The Signaling Pathways Project (SPP) seeks to enhance the FAIR (findability, accessibility, interoperability and re-use) status of public cell signaling ‘omics datasets along three dimensions. Firstly, SPP encompasses datasets involving genetic and small molecule perturbations of a broad range of cellular signaling pathway modules - receptors, enzymes, transcription factors and their co-nodes. Secondly, SPP integrates transcriptomic datasets with biocurated ChIP-Seq datasets, documenting genomic occupancy by transcription factors, enzymes and other factors. Thirdly, we have developed a meta-analysis technique that surveys across transcriptomic datasets to generate consensus ranked signatures, referred to as consensomes, which allow for prediction of signaling pathway node-target and disease regulatory relationships. To ensure that our efforts are broadly aligned with established community standards, we have adapted existing, mature classifications for receptors (International Union of Pharmacology, IUPHAR), enzymes (International Union of Biochemistry and Molecular Biology Enzyme Committee) and transcription factors (TFClass). On the technical level we make extensive use of open web technologies and application programming interfaces to ensure maximum interoperability with other resources. All our standard operating procedures have been extensively documented in the publications listed to facilitate replication by other resources.
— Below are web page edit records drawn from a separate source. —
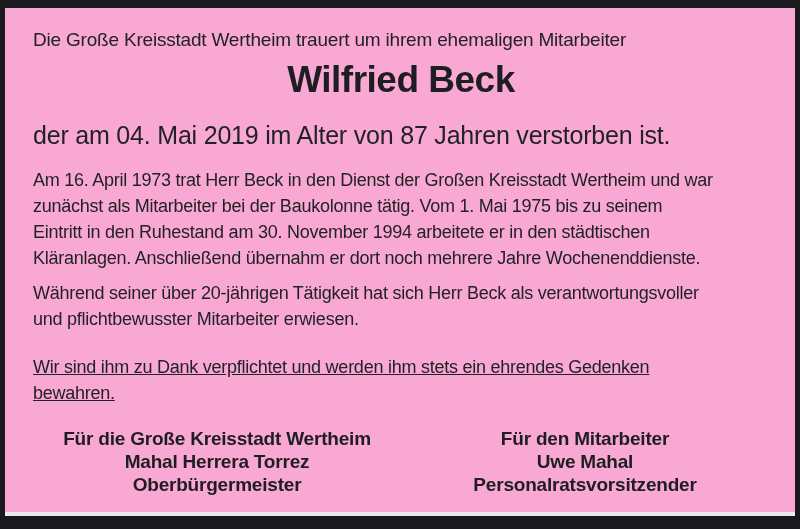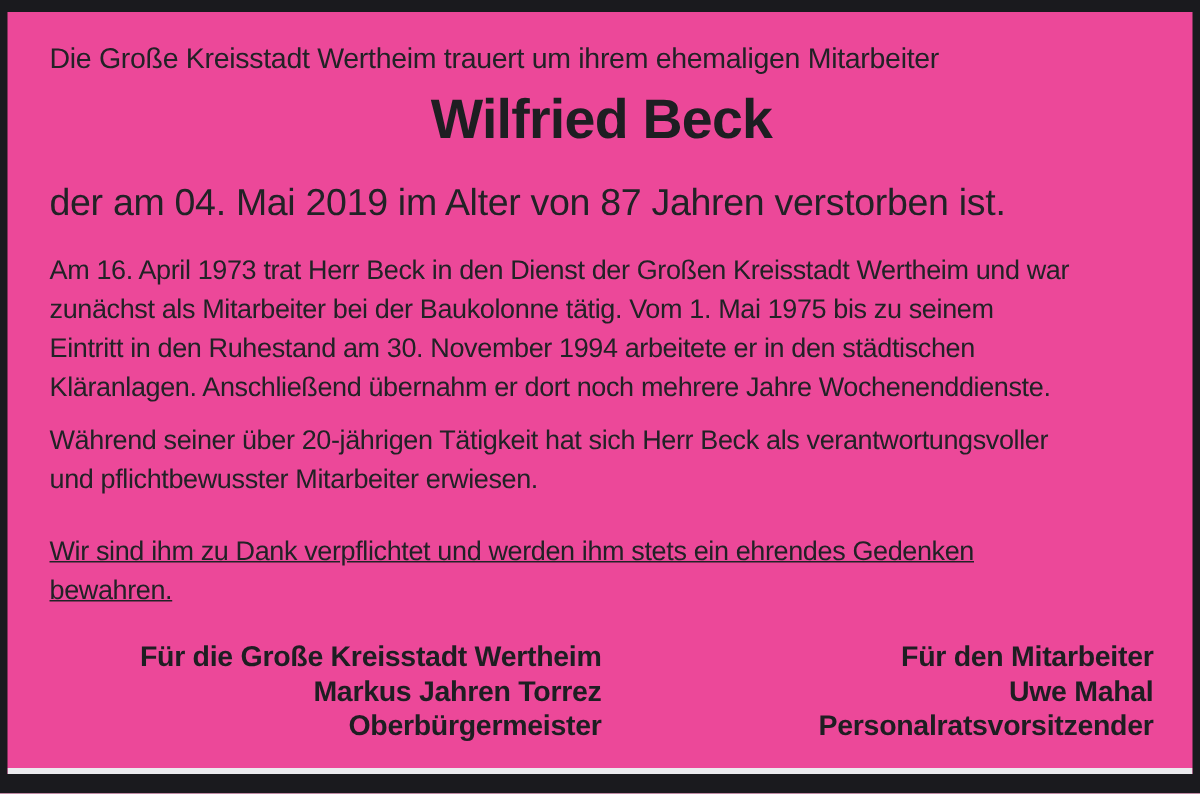"Die Große Kreisstadt Wertheim trauert" .clipping { background: #ec4899 -> #f9a8d4 }
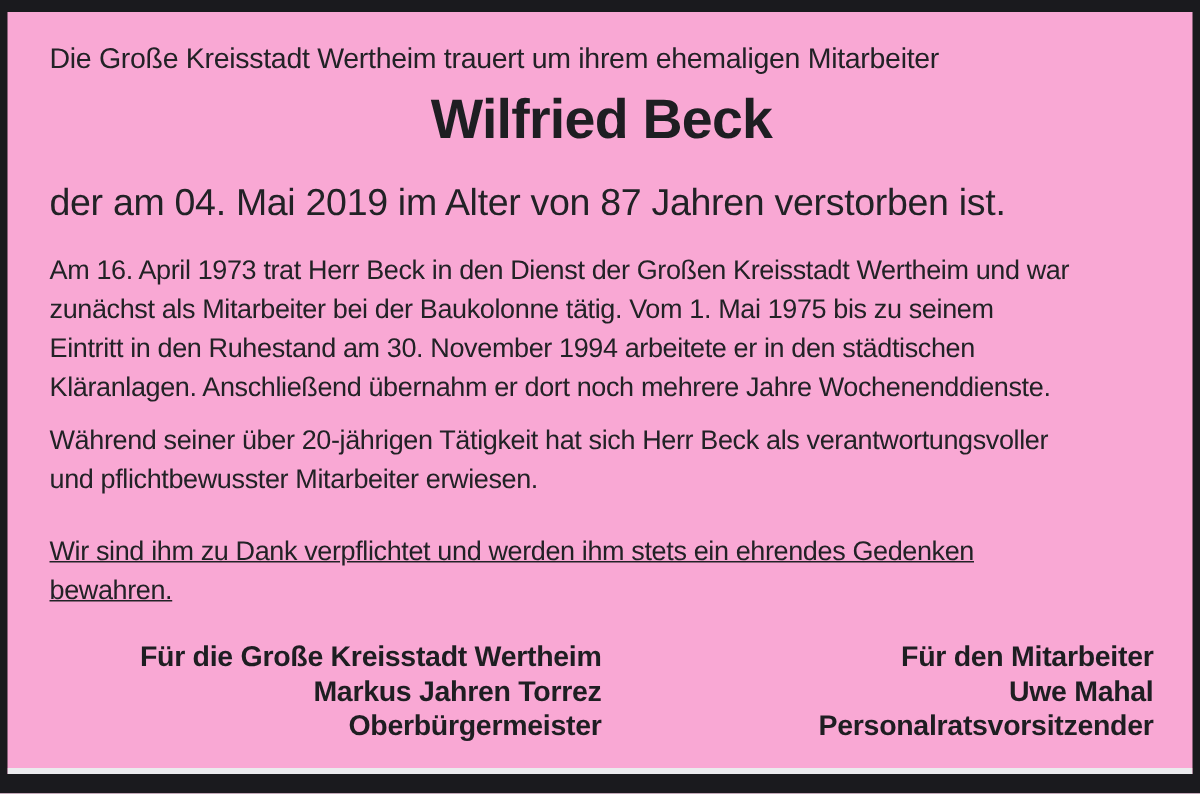"Für die Große Kreisstadt Wertheim" .signature-block { text-align: right -> center }
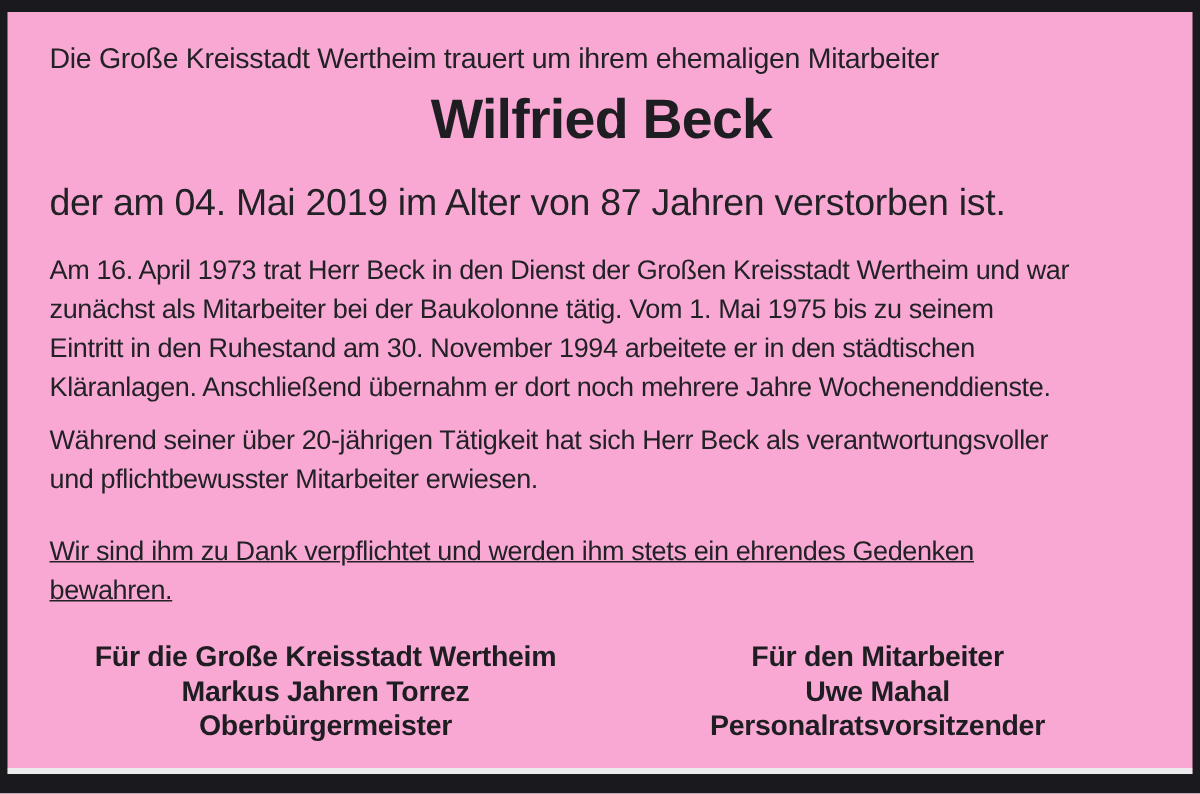"Markus Jahren Torrez" div { text: Markus Jahren -> Mahal Herrera }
The motivation for developing this resource was to help make sophisticated analyses of the transcriptional basis of type 1 diabetes in circulating immune cells more accessible to the scientific community. When researchers have open access to each other’s work, discoveries move forward more efficiently. We believe that informatics should not be the exclusive preserve of informaticians - the great leaps made in web development over the last 20 years have made it much easier to present multi-dimensional data in intutive and accessible user interfaces. A picture really does tell a thousand words, and the level of visual accessibility that NDEx affords our analyses
There's a saying that goes "All of Us Are Smarter Than Any One of Us" that we feel is particularly apt to omics data sharing. By leveraging the billions of data points that have already been generated by the research community, we can profoundly increase the impact of any one dataset. This is the principle of the Signaling Pathways Project.